[Records from a data source]
[Start of Attachment]

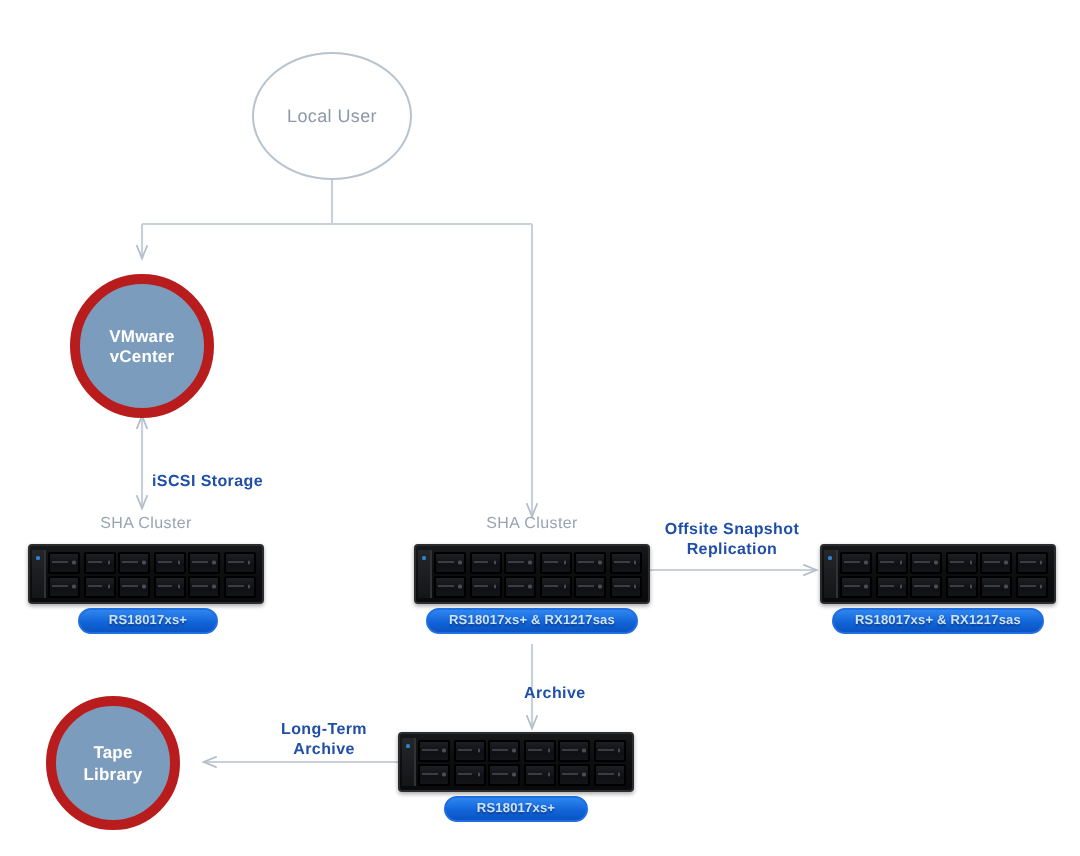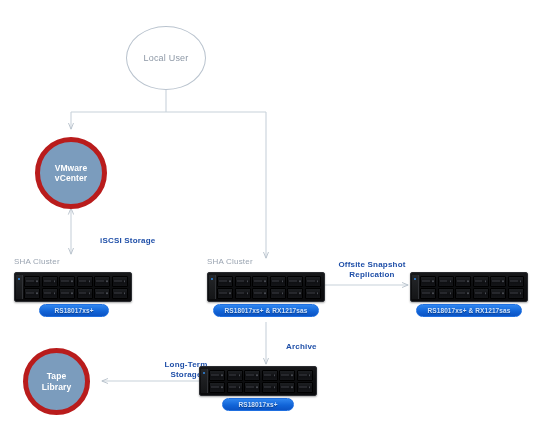"iSCSI Storage" .edge-label { margin-left: 24px -> none }
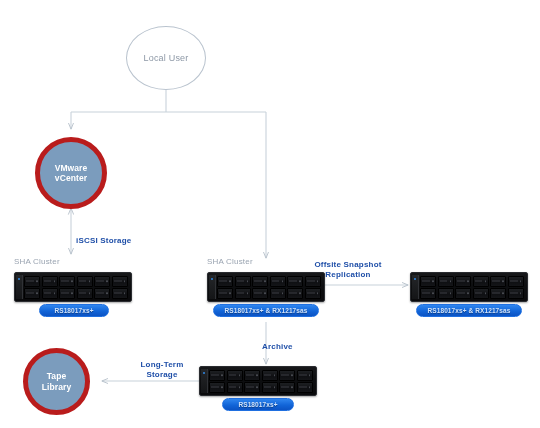"SHA Cluster" .rack-caption { text-align: none -> center }
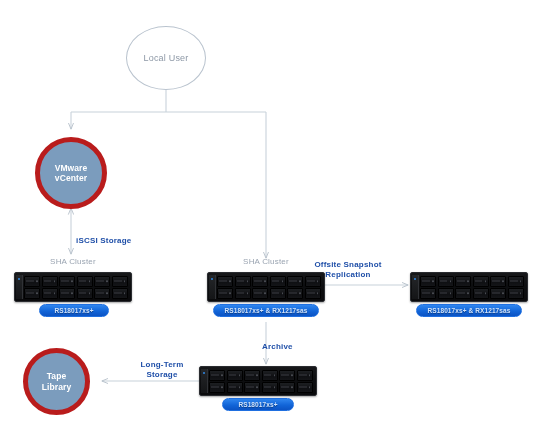"Offsite Snapshot" div.edge-label { left: 300px -> 318px }
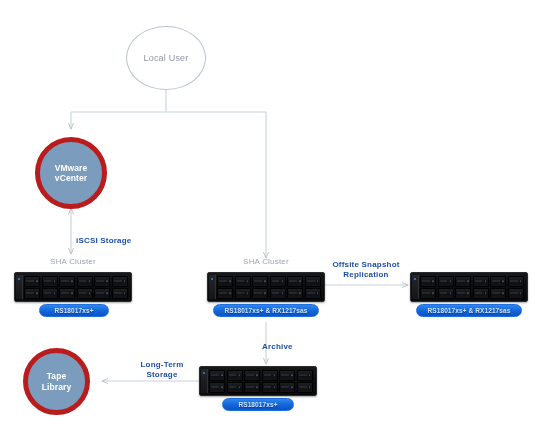"Long-Term" span { text: Storage -> Archive }
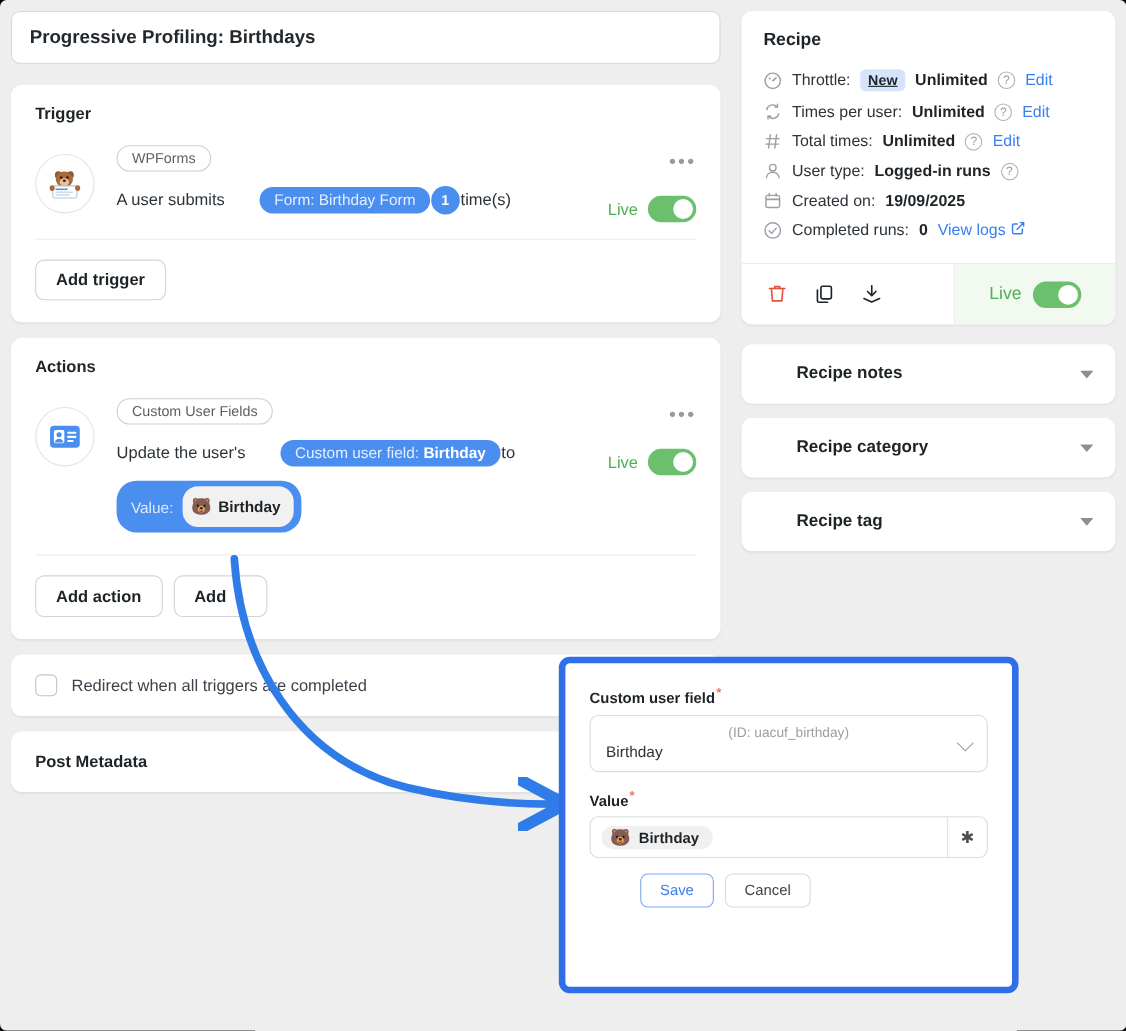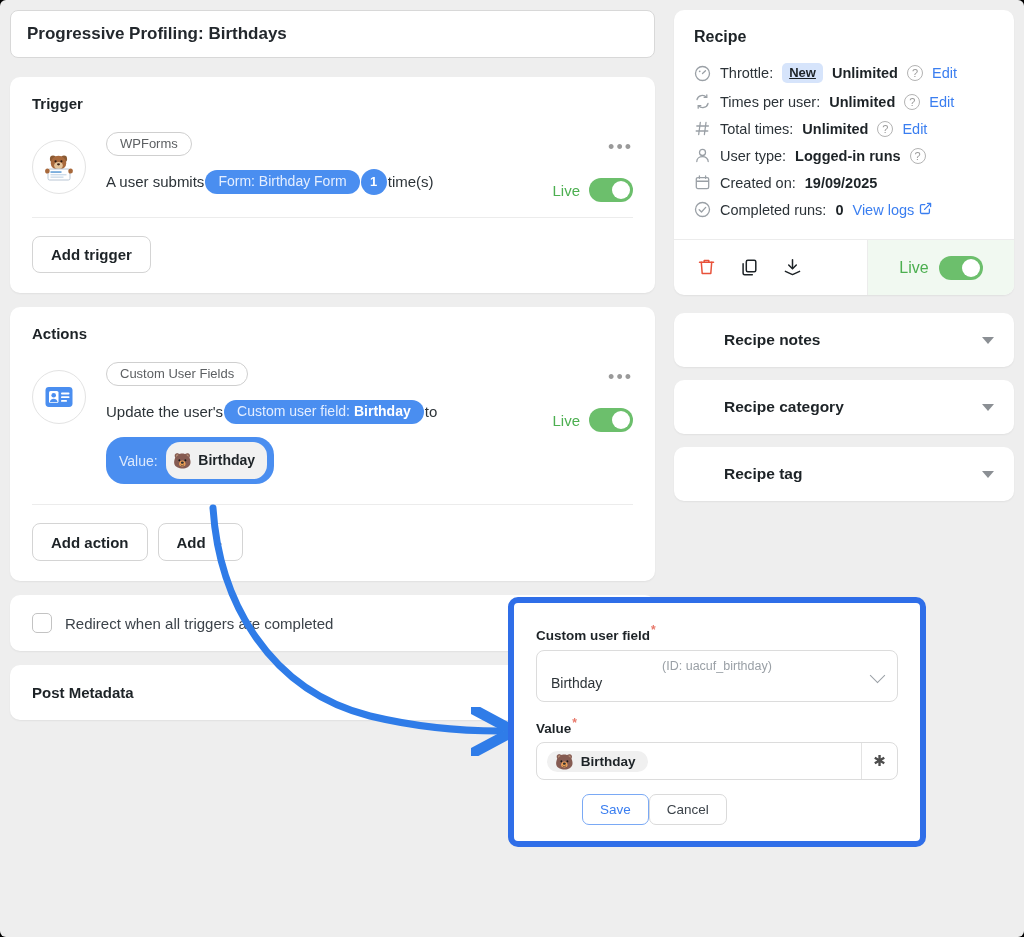"Form: Birthday Form" .token { margin-left: none -> 31px }
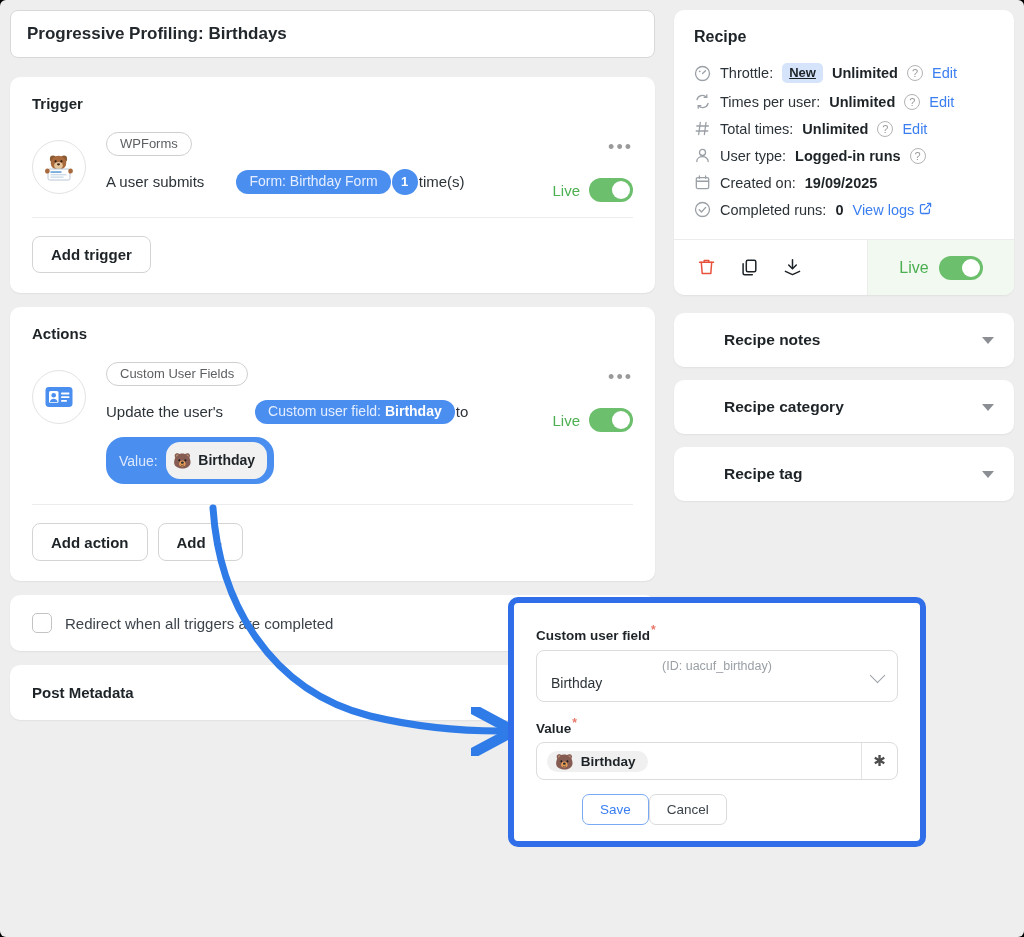"Custom user field*" .modal { height: 250px -> 306px }
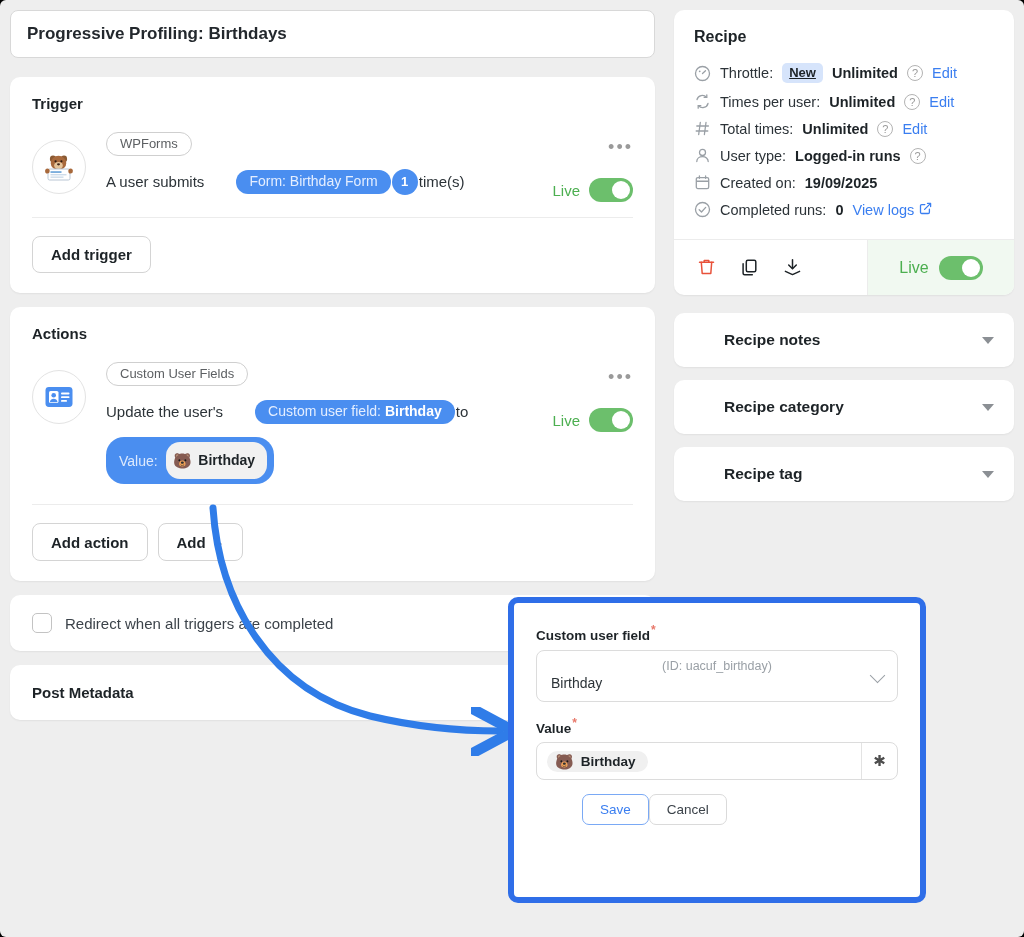"Save" .modal-btns { gap: none -> 10px }
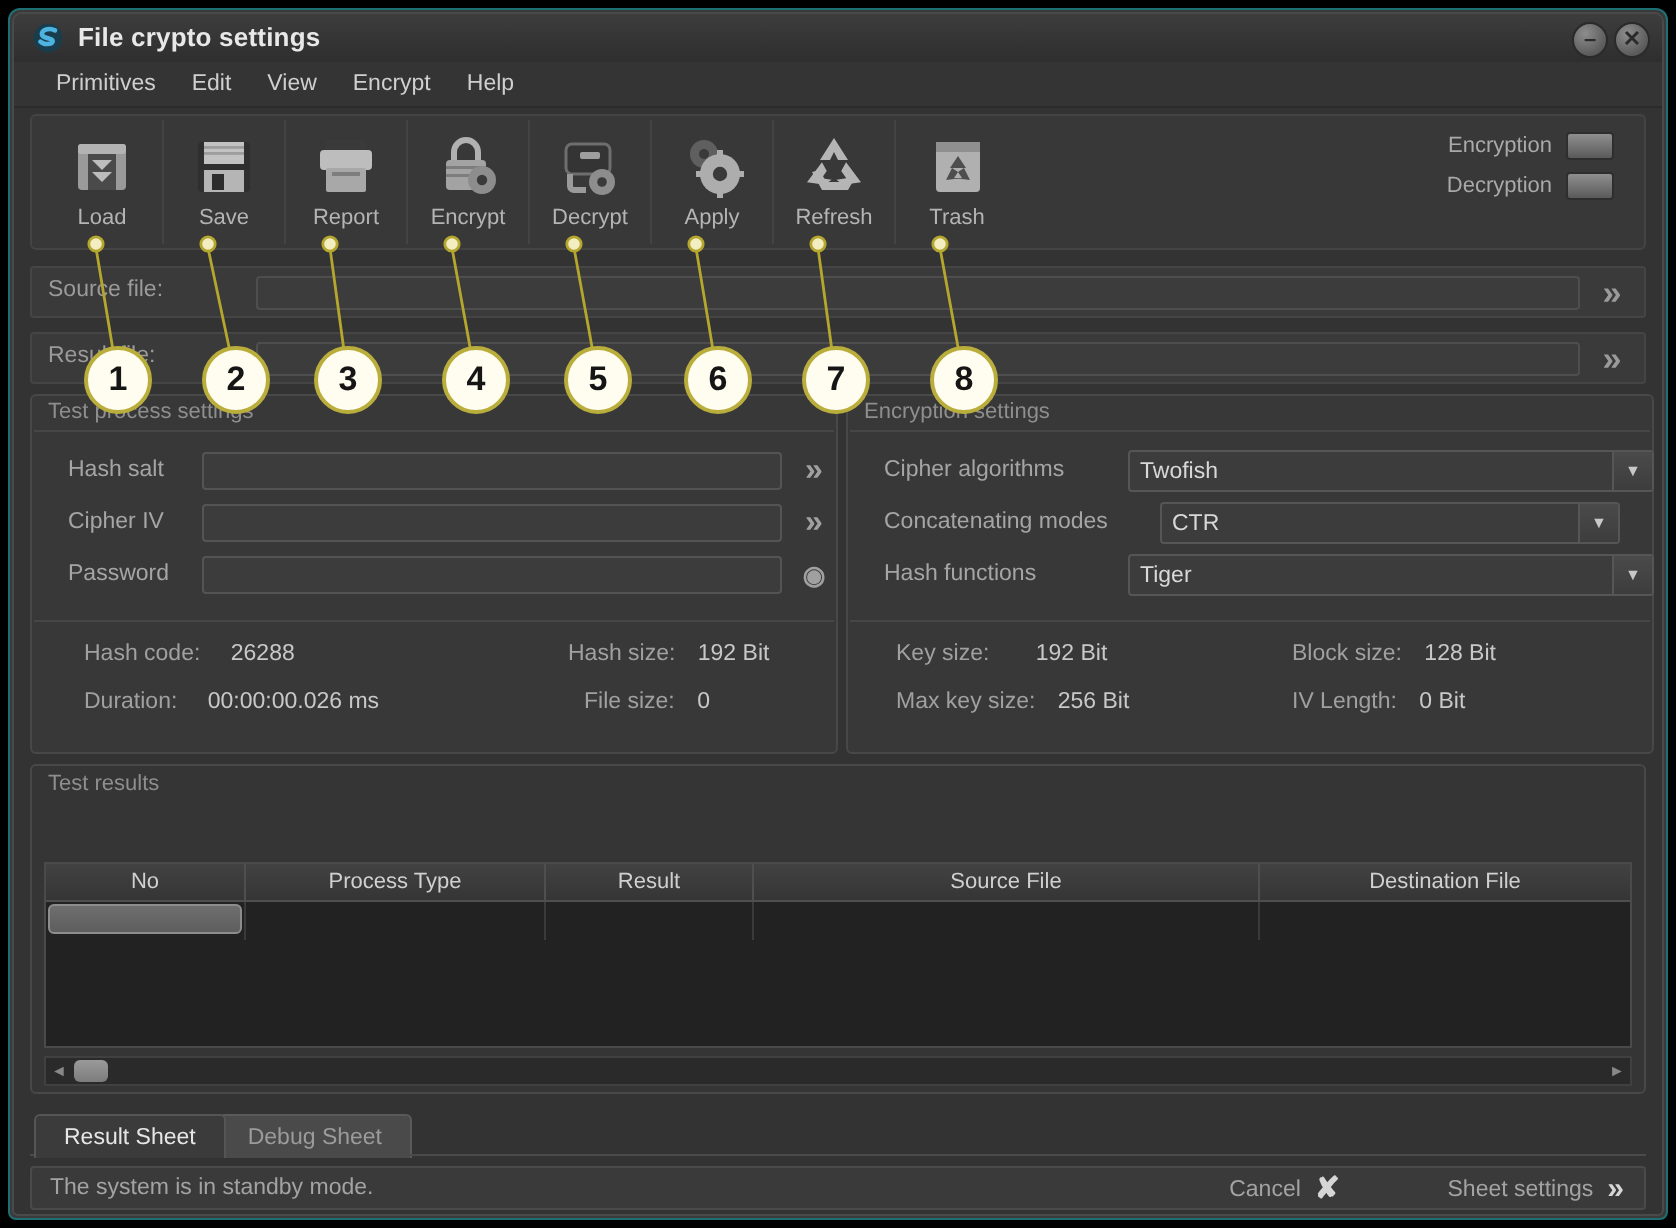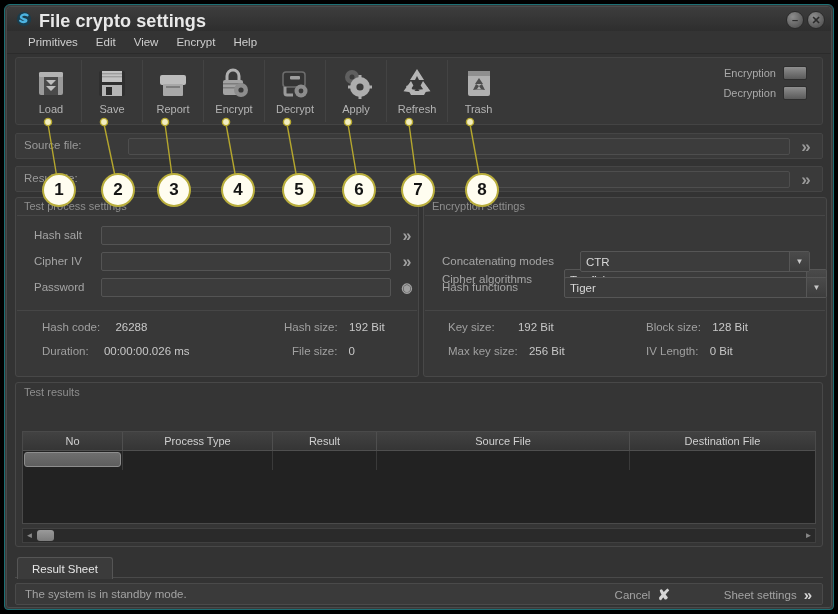"File crypto settings" .title-text { font-size: 18px -> 13px }
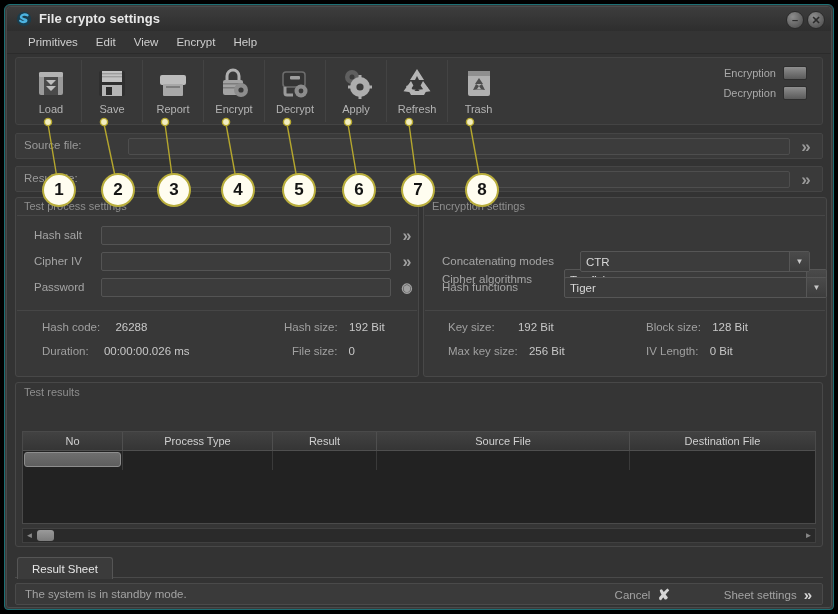"Cipher algorithms" div.frow { margin-top: 44px -> none }
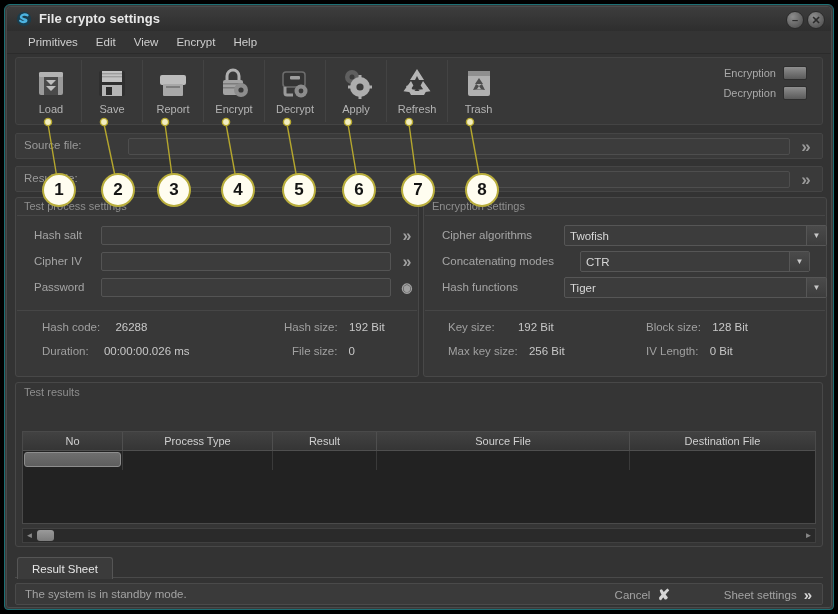"Debug Sheet" span.tab { html: none -> <span>Debug Sheet</span> }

[End of Attachment]

• Exercise requirements:
Each record above is to be returned unchanged, while any picture it holds stays out.

• Result of the task:
"iSCSI Storage" .edge-label { margin-left: 24px -> none }
"SHA Cluster" .rack-caption { text-align: none -> center }
"Offsite Snapshot" div.edge-label { left: 300px -> 318px }
"Long-Term" span { text: Storage -> Archive }
"Form: Birthday Form" .token { margin-left: none -> 31px }
"Custom user field*" .modal { height: 250px -> 306px }
"Save" .modal-btns { gap: none -> 10px }
"File crypto settings" .title-text { font-size: 18px -> 13px }
"Cipher algorithms" div.frow { margin-top: 44px -> none }
"Debug Sheet" span.tab { html: none -> <span>Debug Sheet</span> }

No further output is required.